• EXCERPTED RECORDS:
^^^^^^^^^^^^^^^^
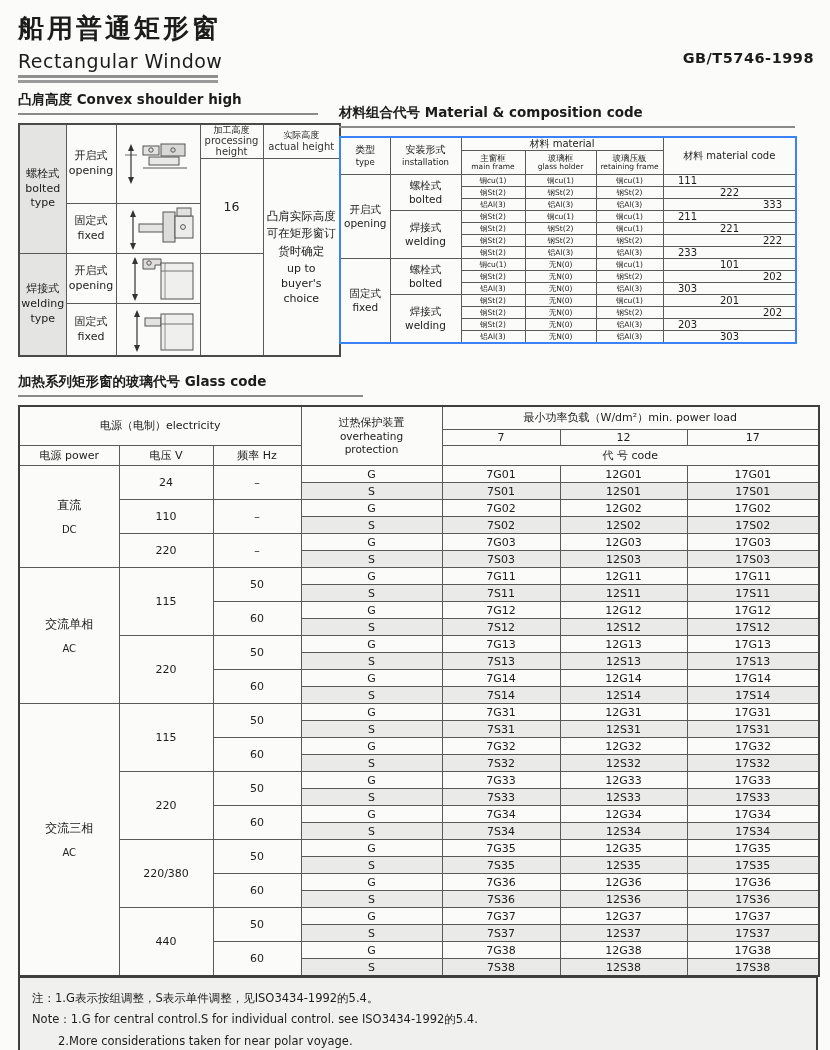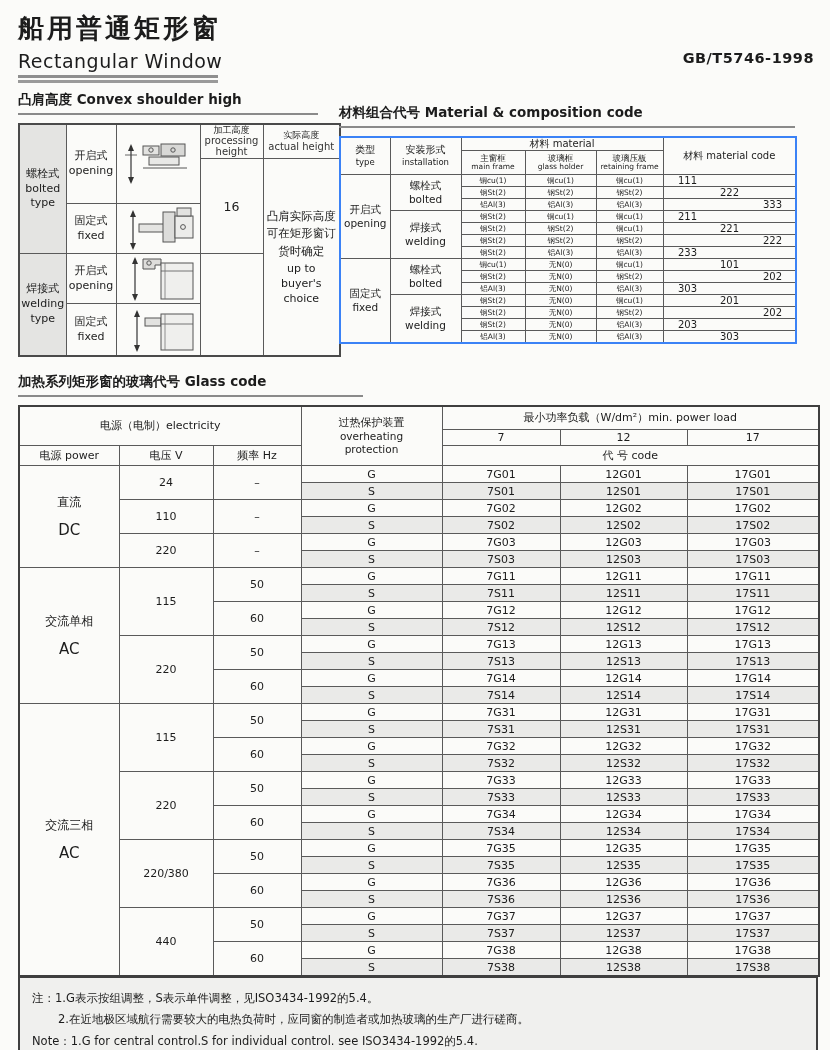"DC" .glass .power-cell .en { font-size: 15px -> 10px }
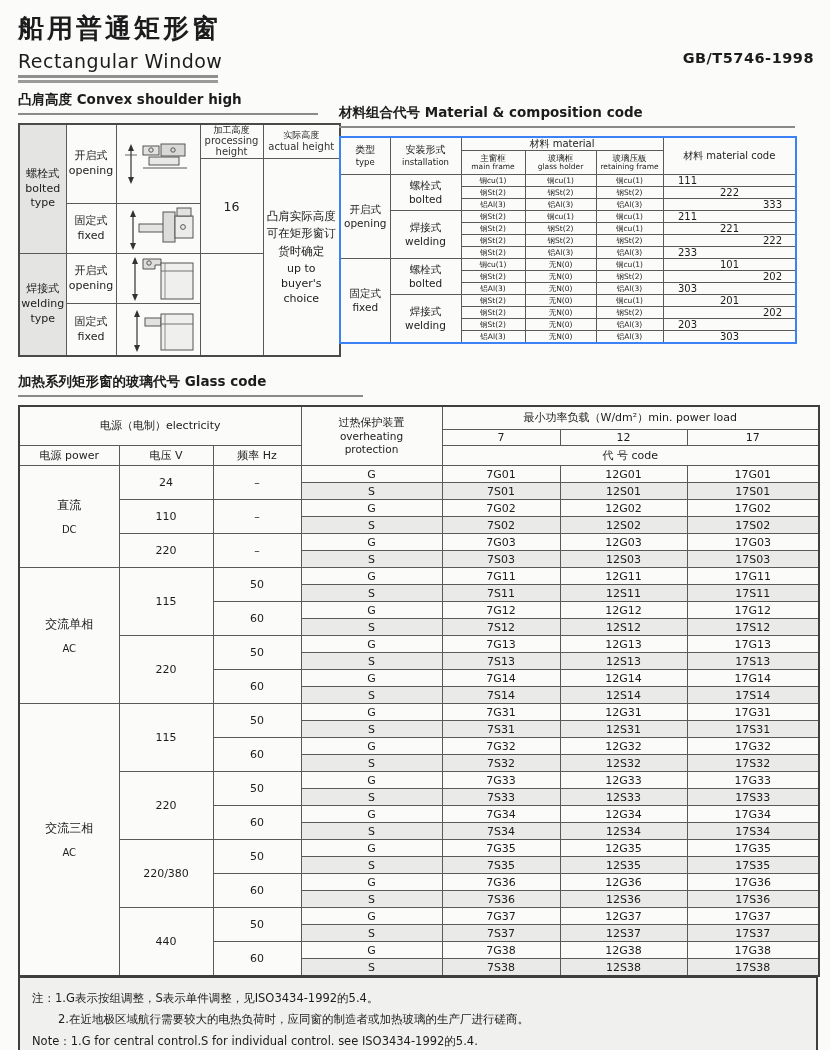"2.在近地极区域航行需要较大的电热负荷时，应同窗的制造者或加热玻璃的生产厂进行磋" div.indent { html: <div>2.在近地极区域航行需要较大的电热负荷时，应同窗的制造者或加热玻璃的生产厂进行磋商。</div> -> none }
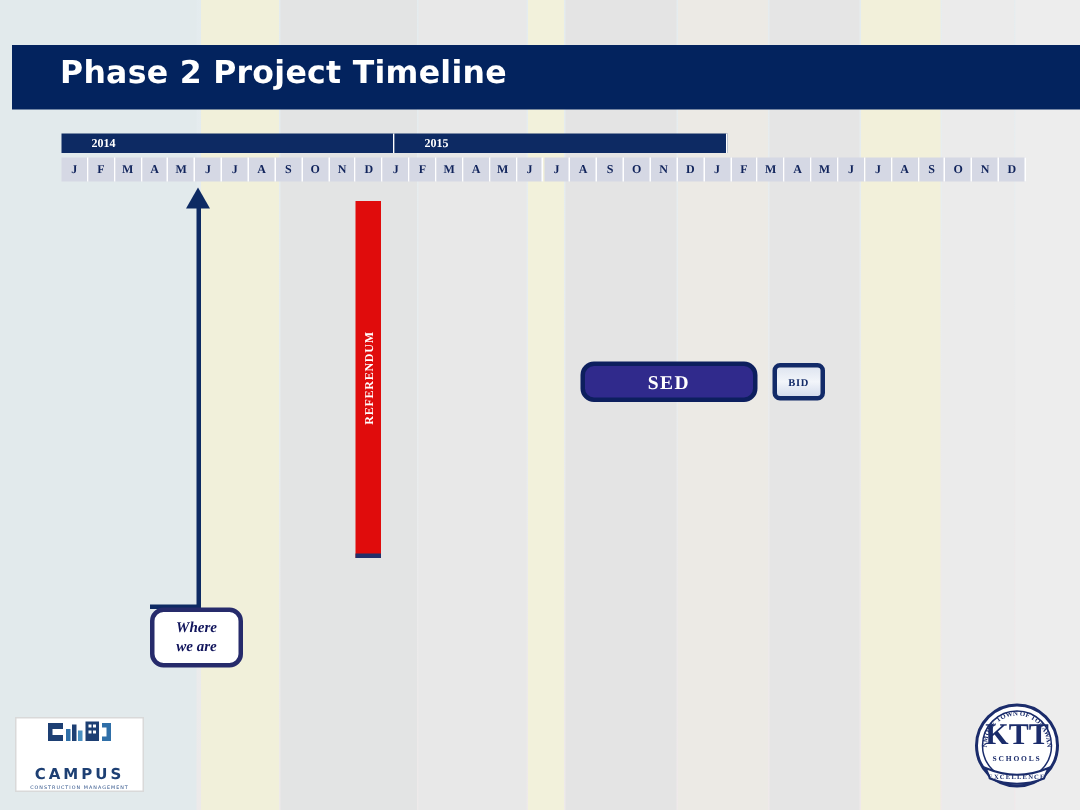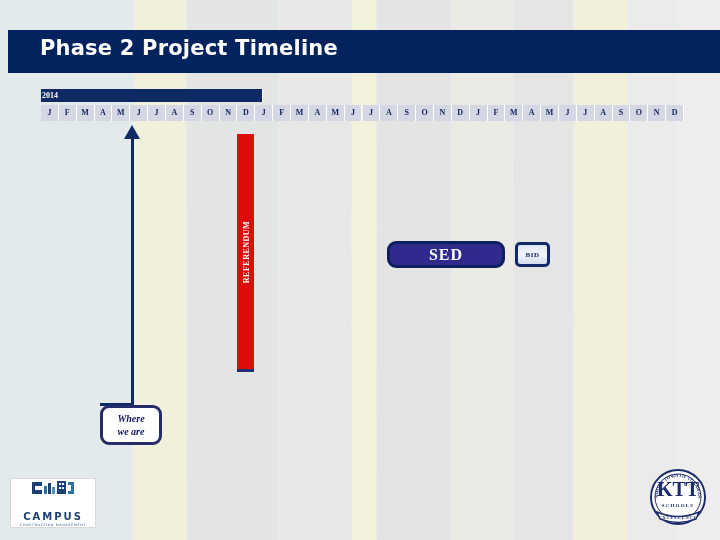"2014" .year-cell { padding-left: 1px -> 20px }
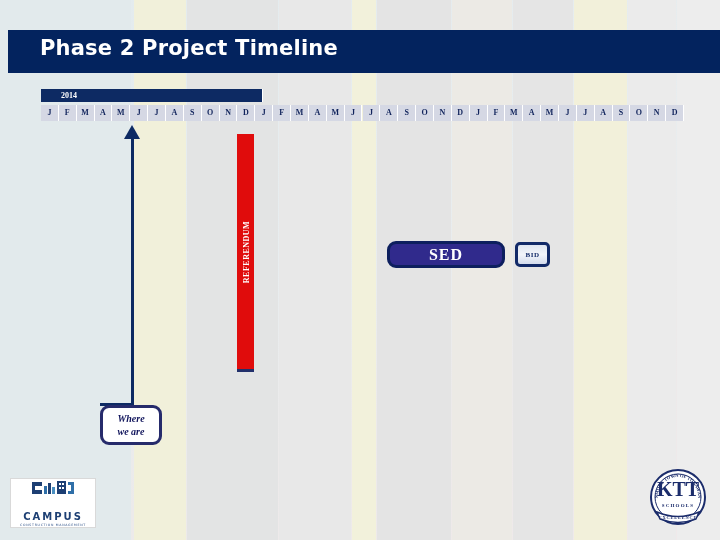"2015" div.year-cell { html: none -> <div>2015</div> }
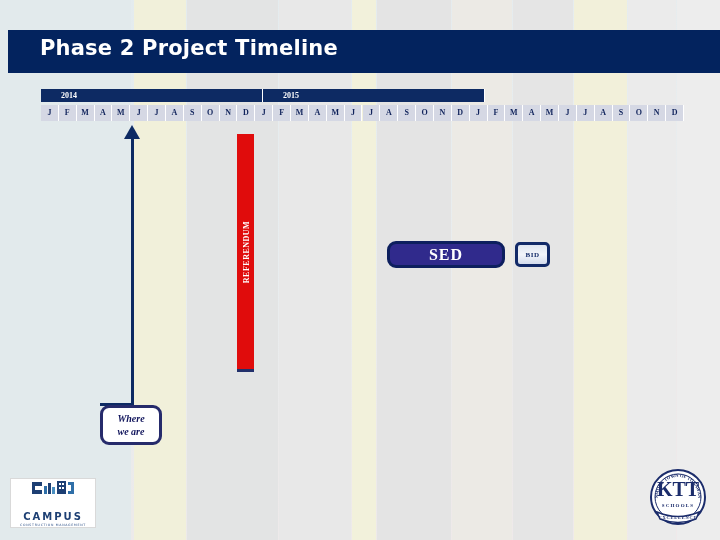"SED" #sed-box { font-size: 16px -> 13px }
^^^^^^^^^^^^^^^^
• GOAL OF THE EXERCISE:
Lines from the one that contains "html: none ->" through the last line of the data above are to be extracted exactly, with no pictures and no other lines.

• WRITTEN REPLY:
"2015" div.year-cell { html: none -> <div>2015</div> }
"SED" #sed-box { font-size: 16px -> 13px }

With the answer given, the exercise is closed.